Saved data entries:
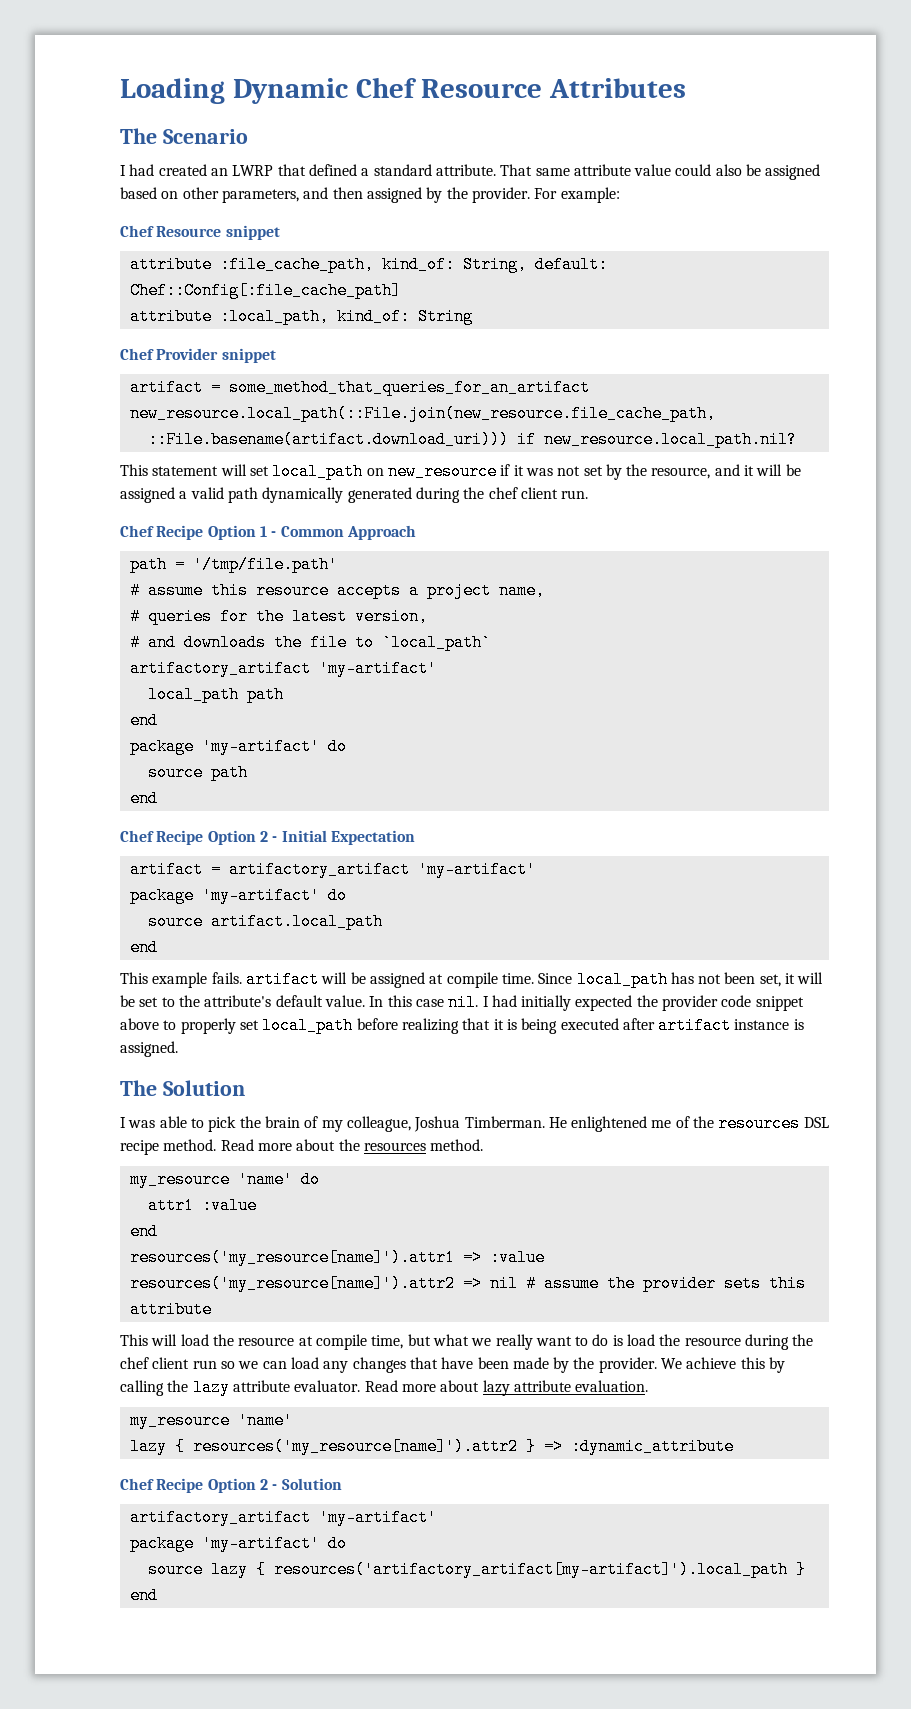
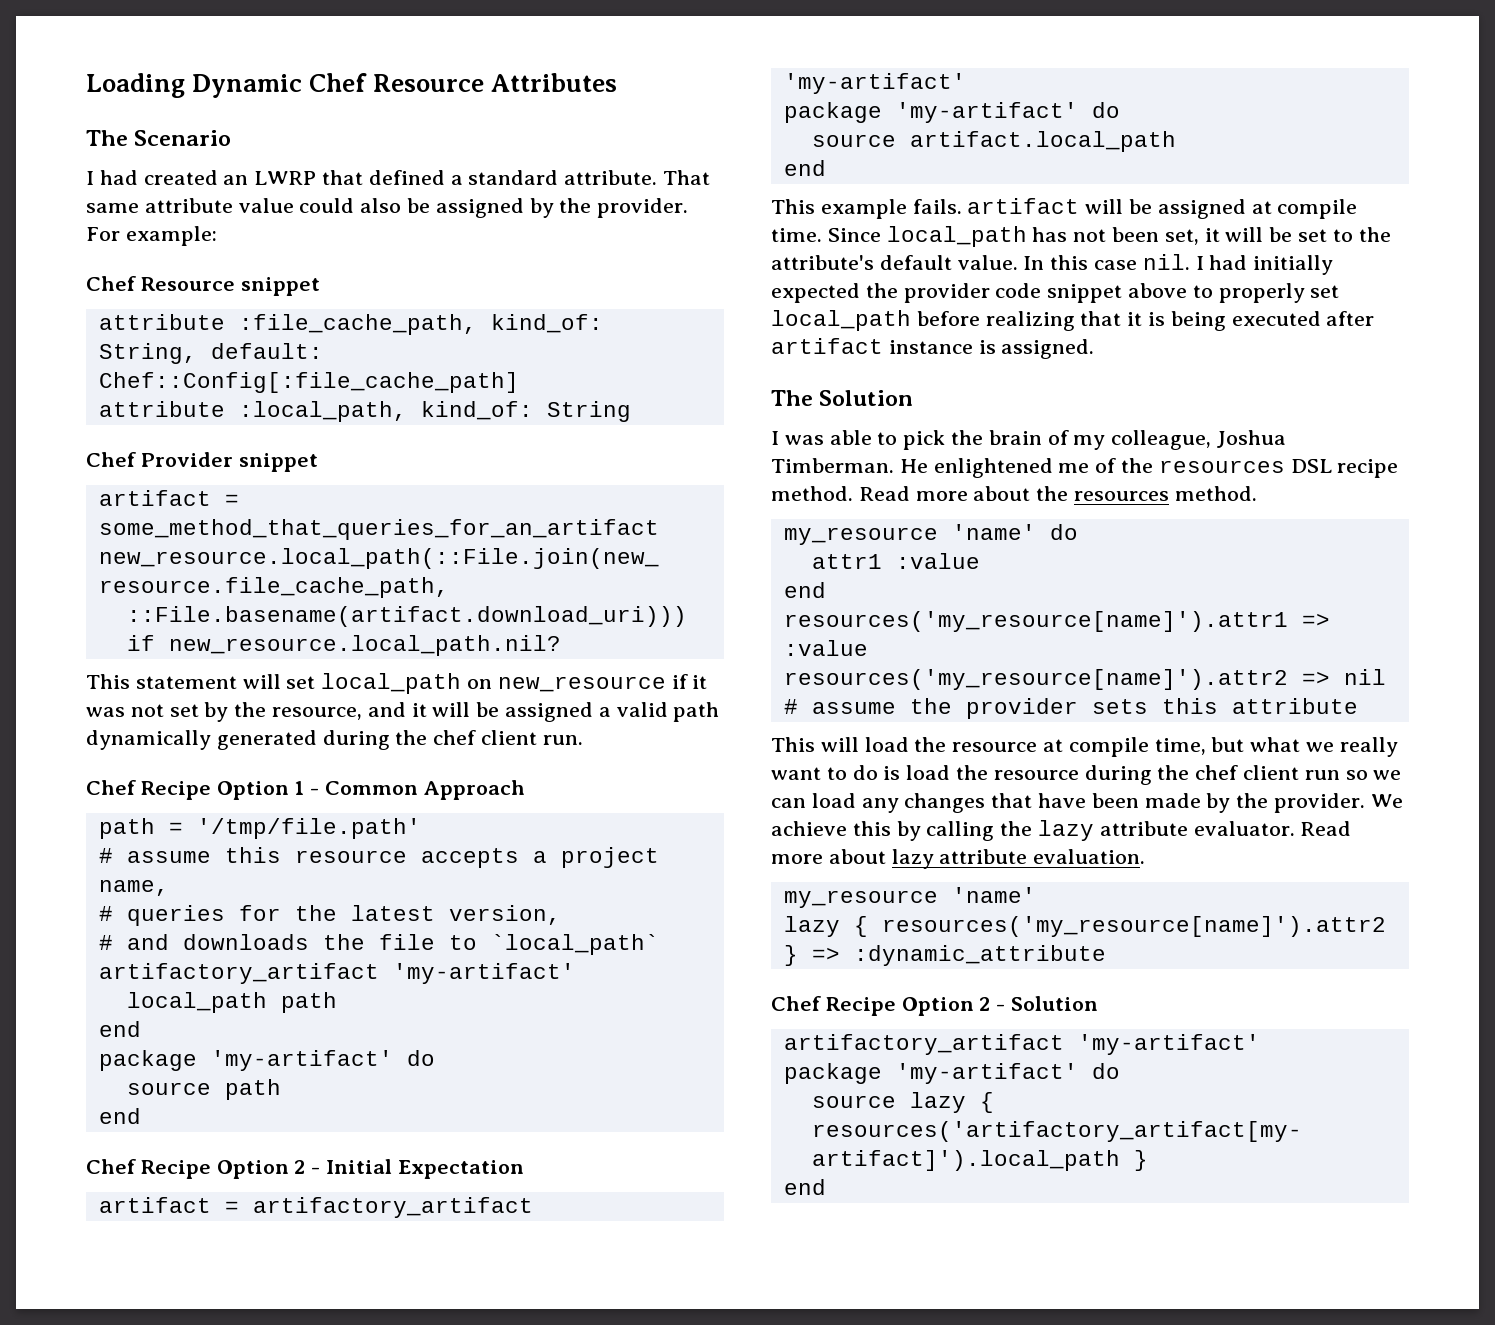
- That same attribute value could also be assigned based on other parameters, and then assigned by the provider.
+ That same attribute value could also be assigned by the provider.

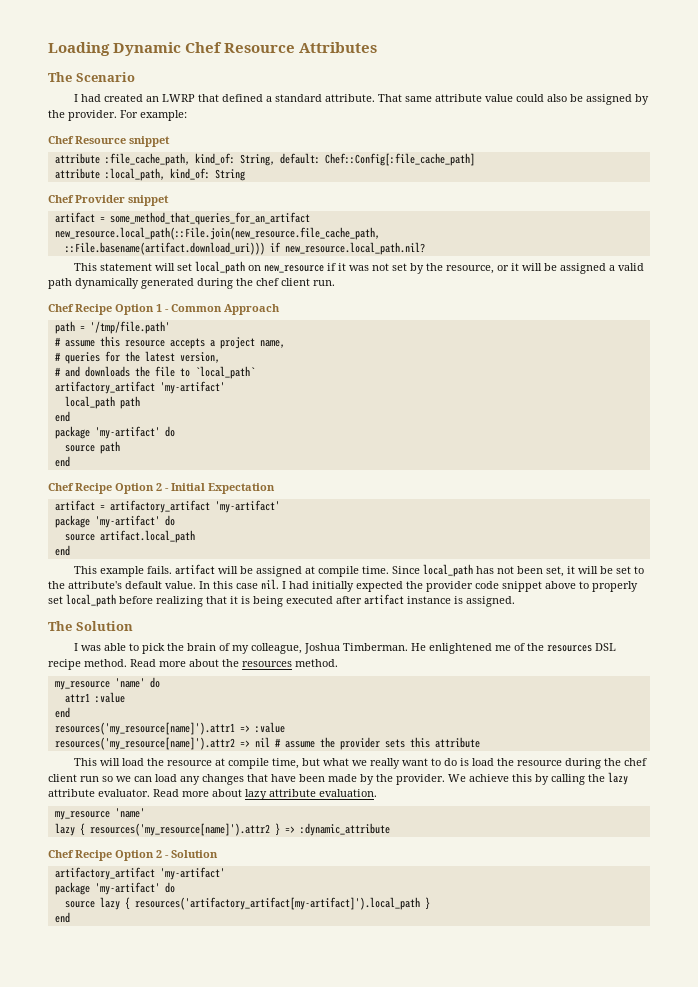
- This statement will set local_path on new_resource if it was not set by the resource, and it will be assigned a valid path dynamically generated during the chef client run.
+ This statement will set local_path on new_resource if it was not set by the resource, or it will be assigned a valid path dynamically generated during the chef client run.

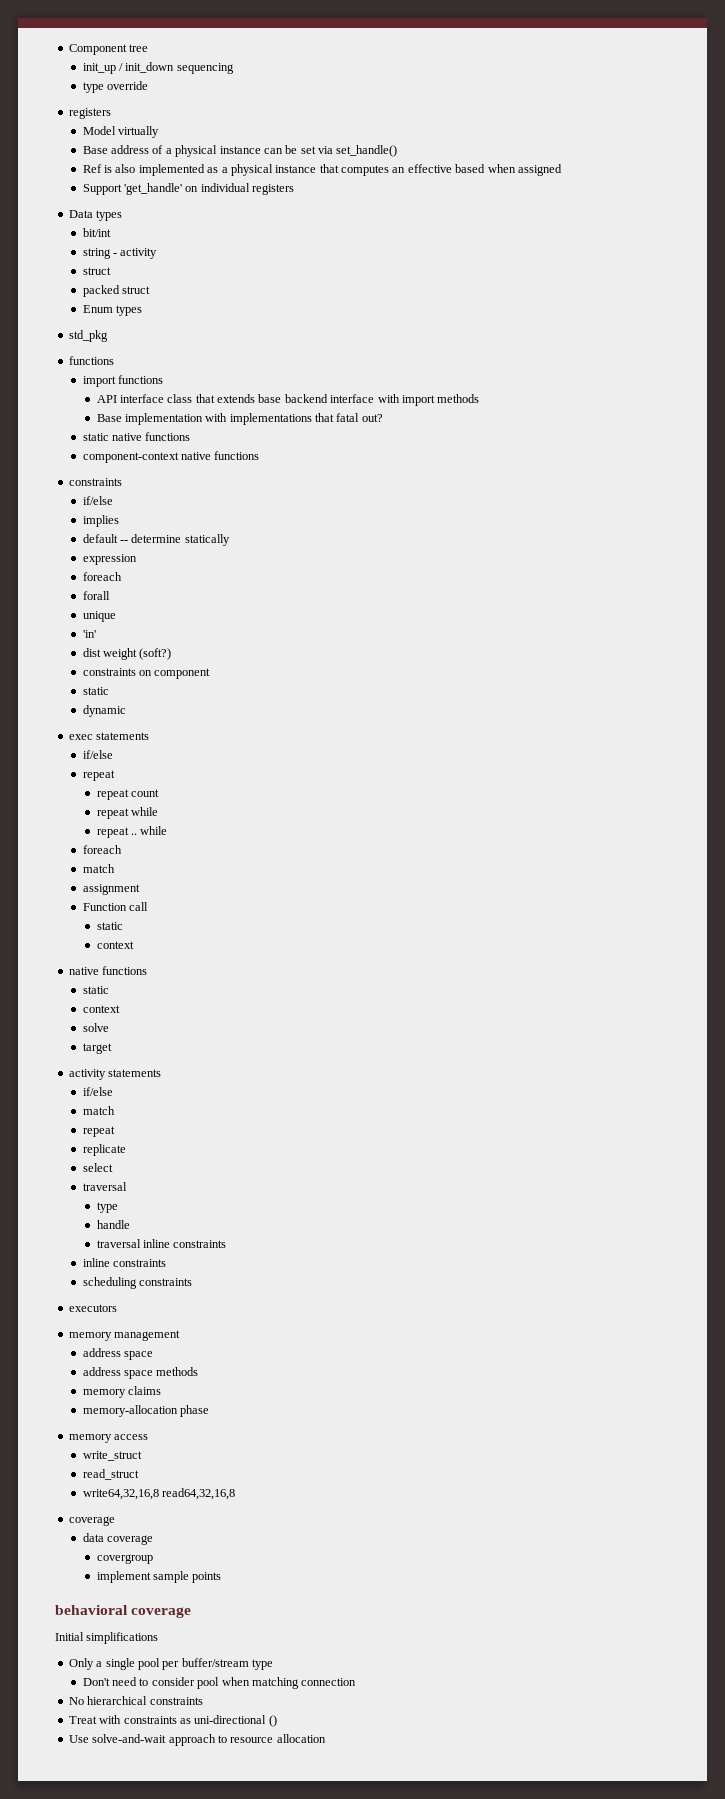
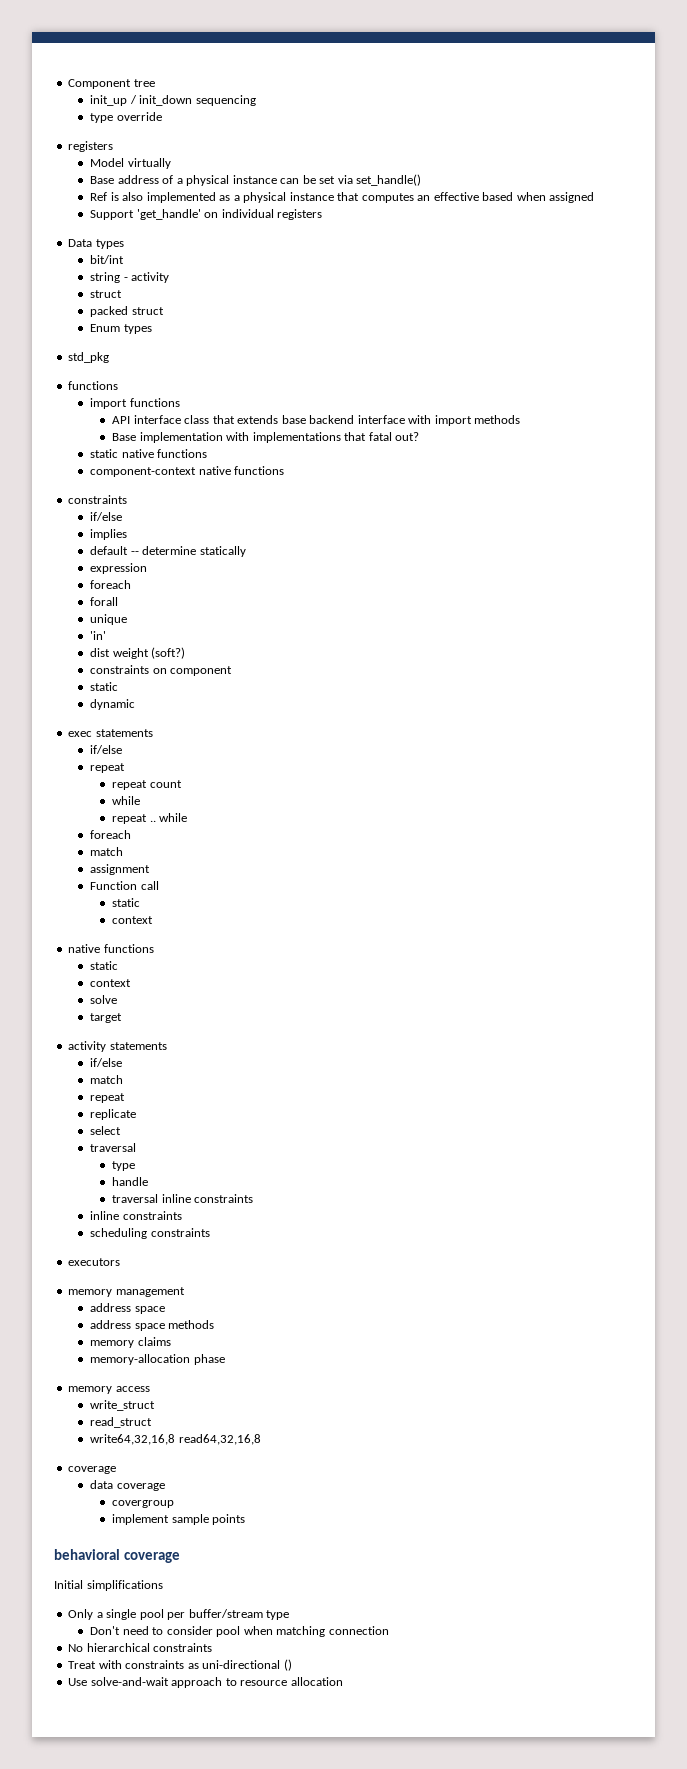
  repeat count
- repeat while
+ while

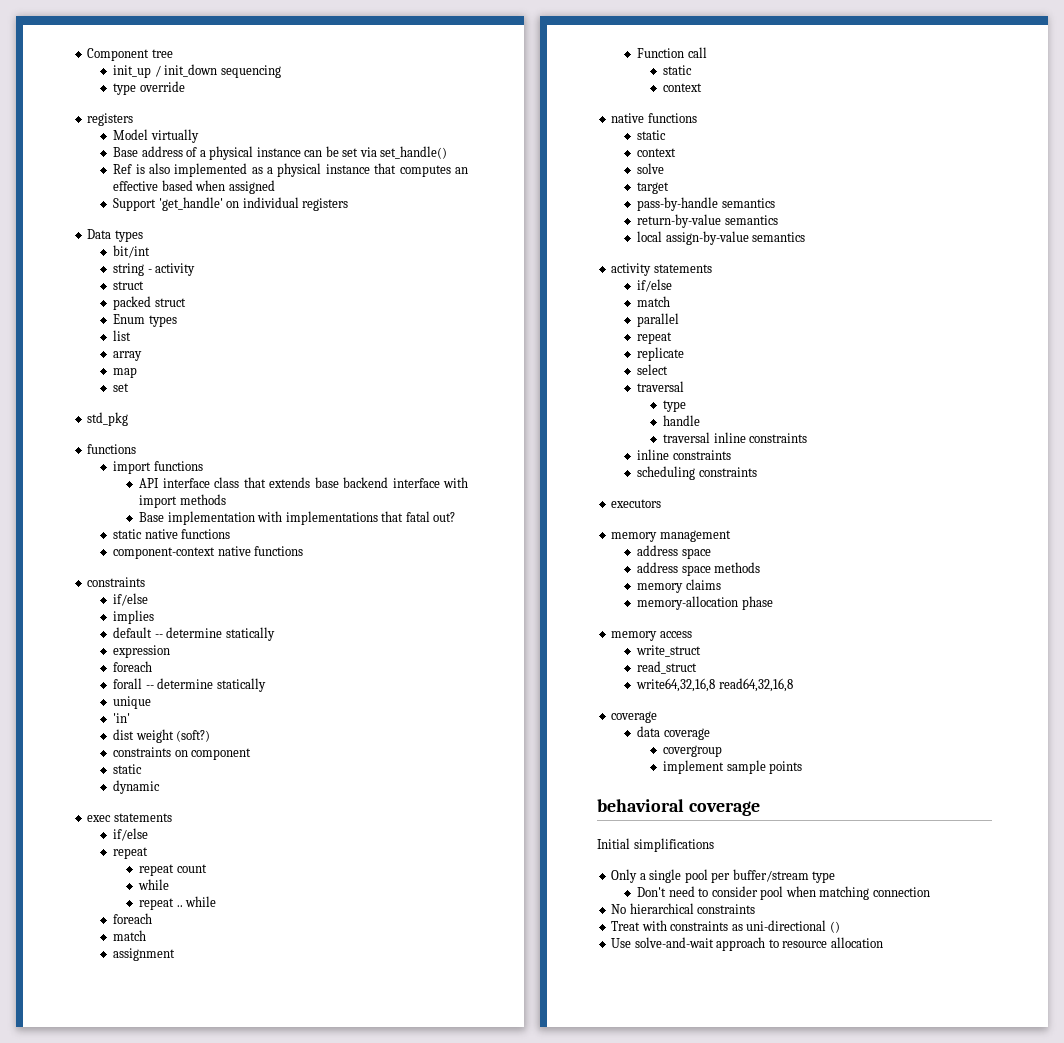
+ list
+ array
+ map
+ set
- forall
+ forall -- determine statically
+ pass-by-handle semantics
+ return-by-value semantics
+ local assign-by-value semantics
+ parallel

ACTIVITY:
Copy each line from the entries above that has the word "also" in it.

RESULT OF THE EXERCISE:
- That same attribute value could also be assigned based on other parameters, and then assigned by the provider.
+ That same attribute value could also be assigned by the provider.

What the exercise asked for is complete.